You may have issues with PowerShell v4 and earlier, as it may behave slightly differently. Test-Connection
in particular seems to be idiosyncratic on different versions of Windows or PowerShell. At least, I always remember it throwing an error instead of returning an error status code in previous versions.
If you want more fine grain control over the ping than Test-Connection
gives you -- for example, it defaults to a 1 second timeout so the minimum time you'll wait when any host is down is 1 second -- you'll probably have to revert to directly calling Get-WMIObject -Query "SELECT * FROM Win32_PingStatus WHERE Address = '$IP' AND TimeOut = 200" -AsJob
.
You have no need of start
command. You turn off all it's features. Then you tell it to start a new process for CMD
which is slow and unnecessary. So - ping -n 1 192.168.0.%%i |find "time="
.
See my summary here of how to start programs - What do all commands in batch mean and do?.
You can use start to run ping
in parallel, but you need to remove /w
which means wait (but it's being ignored because) and /b
which says don't run the command in a new spawned process but do it sequentially.
As you are still doing multiple process creation of Ping
you can use WMIC to avoid that and test all computers in one process create.
wmic /node:@"c:\computerlist.txt" /append:"textfile.txt" path win32_pingstatus where "address='127.0.0.1' and responsetime > 100" get responsetime,timestamprecord
.
So we've gone from 20 process creates to 1.

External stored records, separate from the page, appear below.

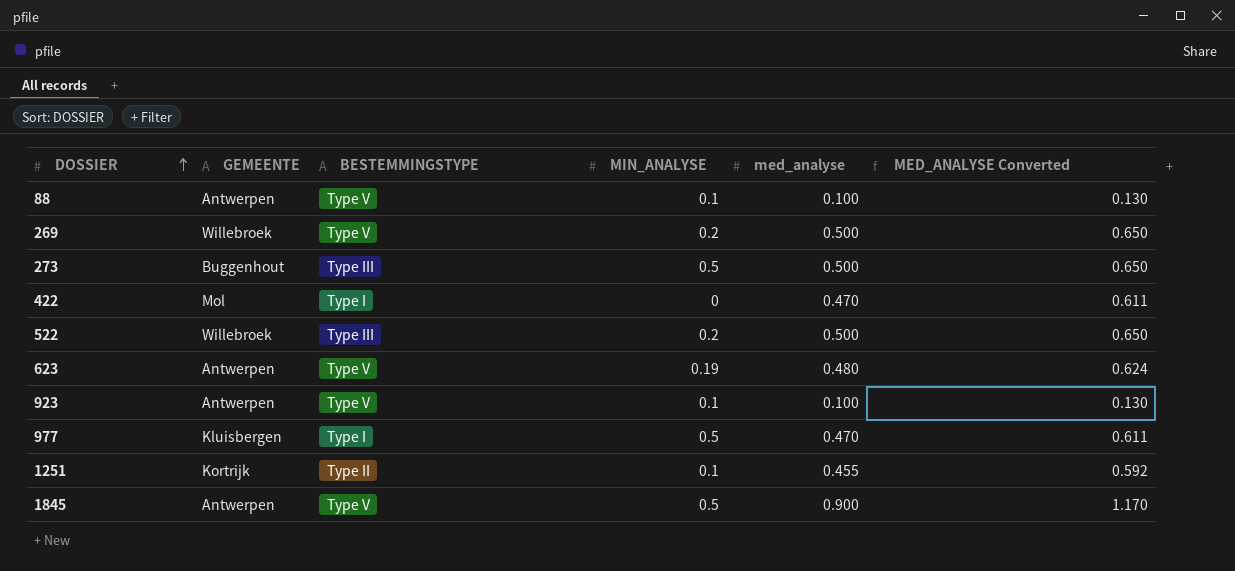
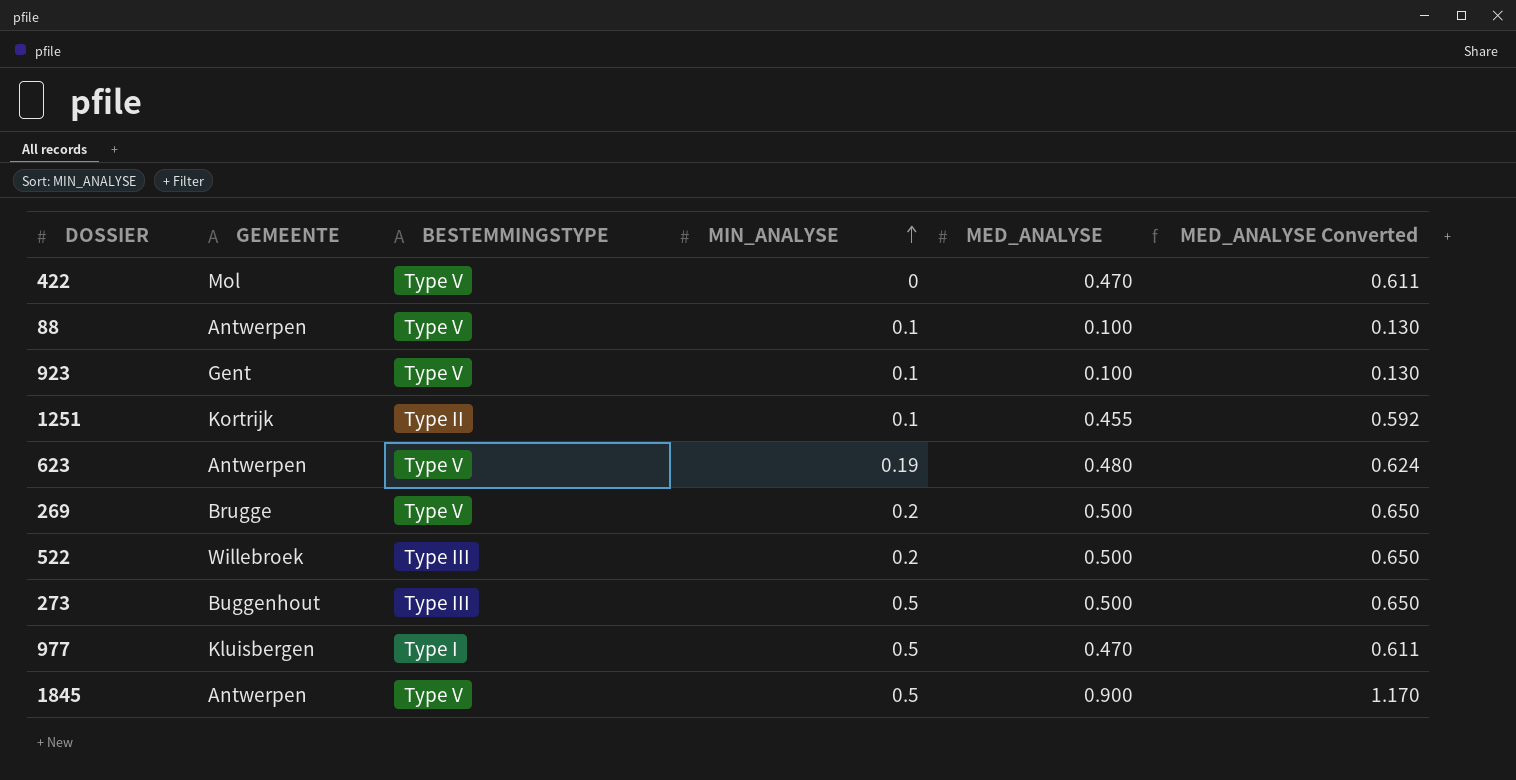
row order: DOSSIER ascending -> MIN_ANALYSE ascending
column name: med_analyse -> MED_ANALYSE
422 | BESTEMMINGSTYPE: Type I -> Type V
923 | GEMEENTE: Antwerpen -> Gent
269 | GEMEENTE: Willebroek -> Brugge

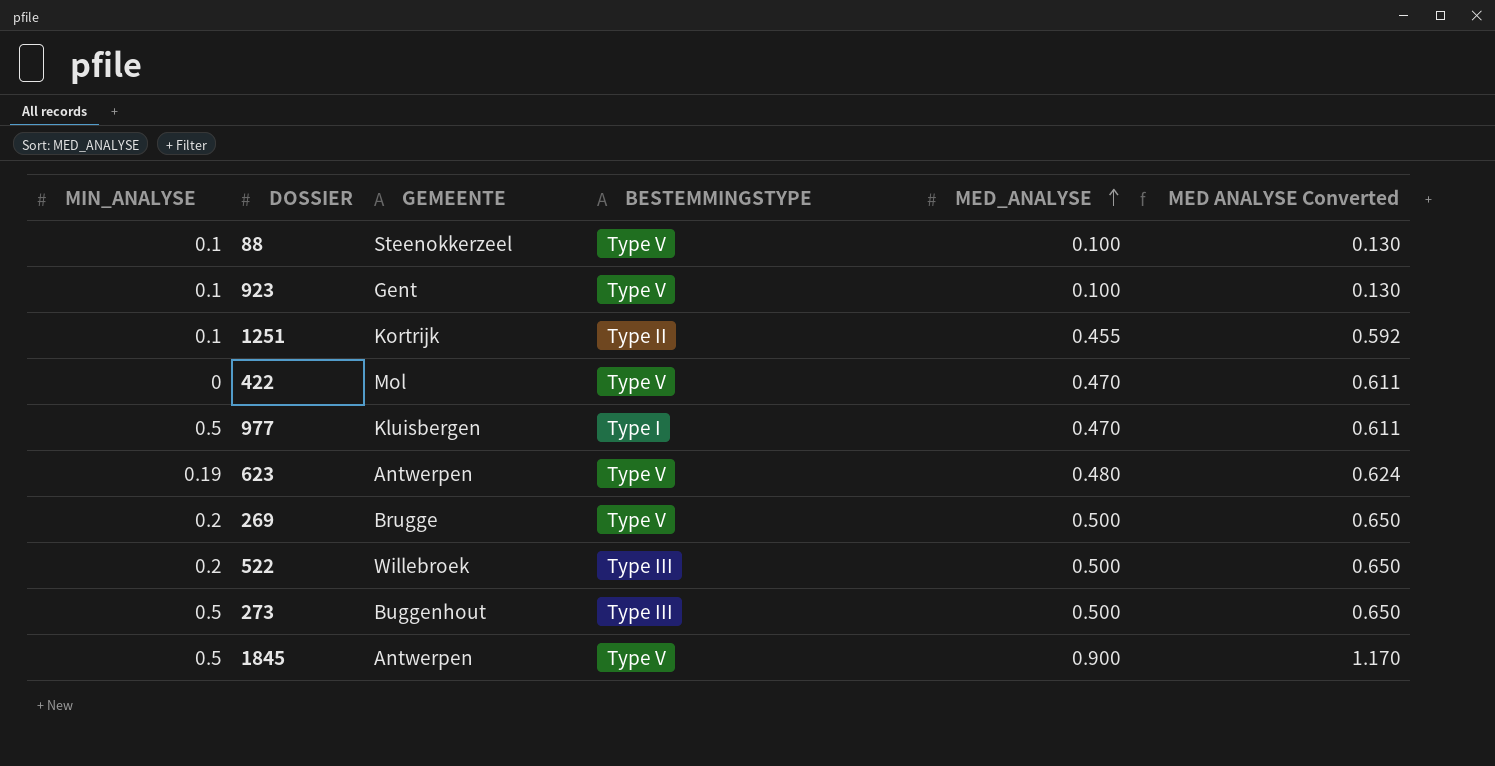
row order: MIN_ANALYSE ascending -> MED_ANALYSE ascending
column MIN_ANALYSE | position: 4 -> 1
column name: MED_ANALYSE Converted -> MED ANALYSE Converted
88 | GEMEENTE: Antwerpen -> Steenokkerzeel

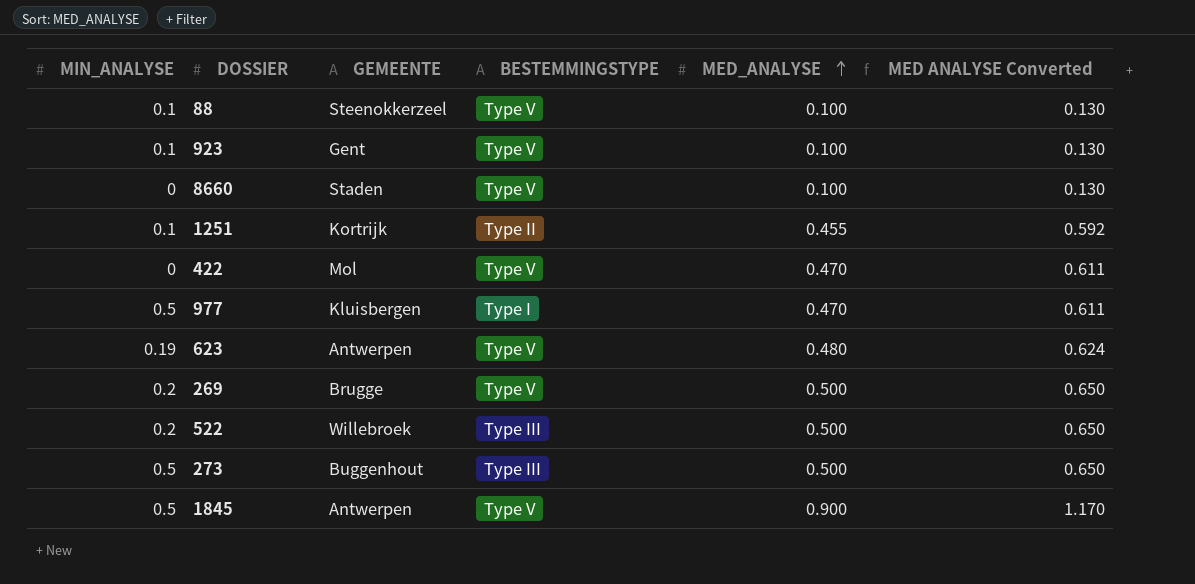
row 8660: none -> 0 | Staden | Type V | 0.100 | 0.130

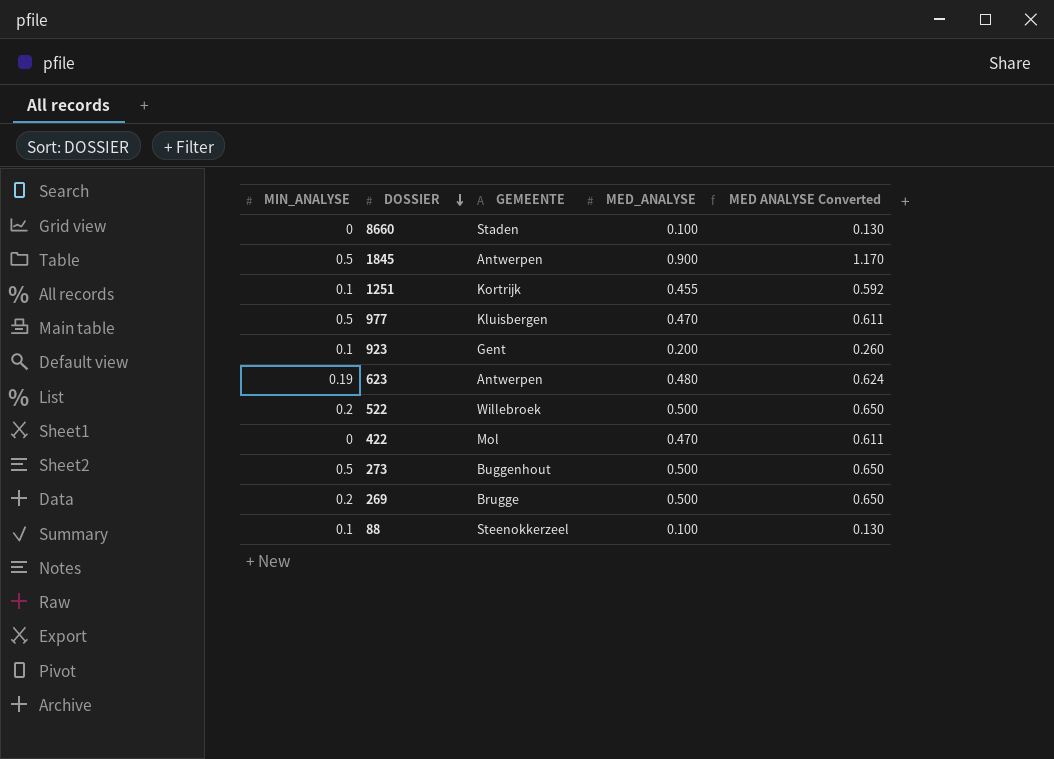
row order: MED_ANALYSE ascending -> DOSSIER descending
column BESTEMMINGSTYPE | position: 4 -> none
923 | MED_ANALYSE: 0.100 -> 0.200
923 | MED ANALYSE Converted: 0.130 -> 0.260

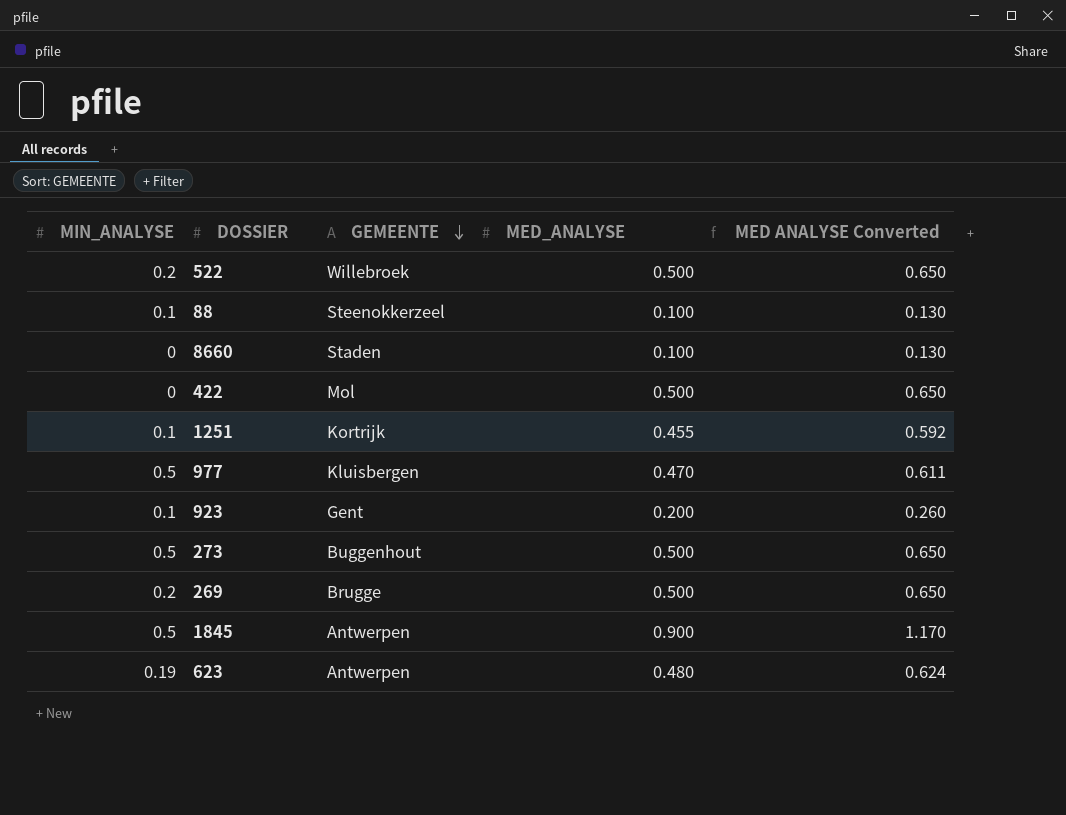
row order: DOSSIER descending -> GEMEENTE descending
422 | MED_ANALYSE: 0.470 -> 0.500
422 | MED ANALYSE Converted: 0.611 -> 0.650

In programming we have to pay taxes of system overhead. Windows collect most tax at Process Creation and Window Creation. This is to allow other operations to take place without as much system overheads. An example is Windows keeps tables of processes that are running - uses resources to update when a process is created but allows quick lookup for other operations.